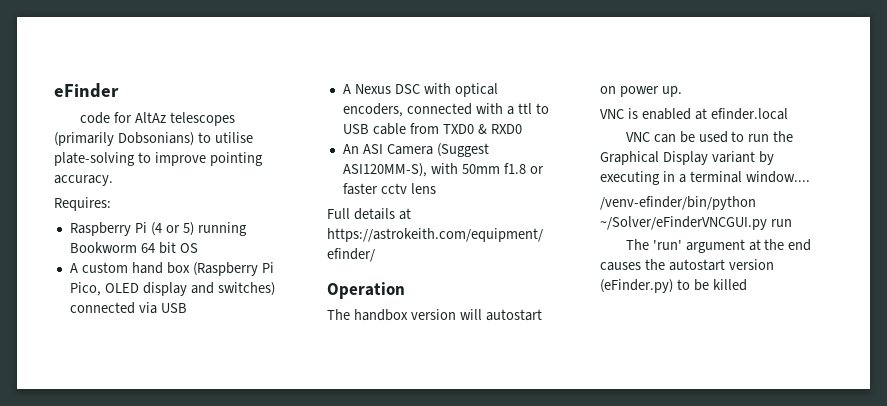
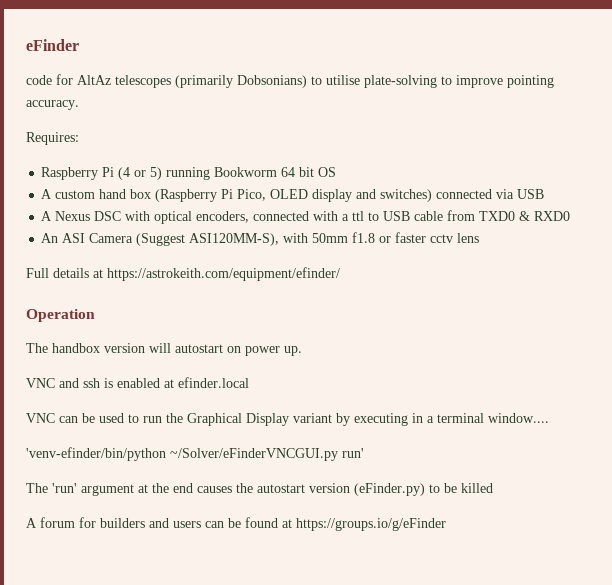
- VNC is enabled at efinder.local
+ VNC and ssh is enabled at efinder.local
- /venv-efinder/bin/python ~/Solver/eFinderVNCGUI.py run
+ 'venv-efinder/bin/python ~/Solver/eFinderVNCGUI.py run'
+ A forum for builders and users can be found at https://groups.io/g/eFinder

◇ ◇ ◇ ◇

Task statement:
Print, exactly as they appear above, the lines running from the one with "ssh is enabled at efinder.local" through the final line.

Answer section:
+ VNC and ssh is enabled at efinder.local
- /venv-efinder/bin/python ~/Solver/eFinderVNCGUI.py run
+ 'venv-efinder/bin/python ~/Solver/eFinderVNCGUI.py run'
+ A forum for builders and users can be found at https://groups.io/g/eFinder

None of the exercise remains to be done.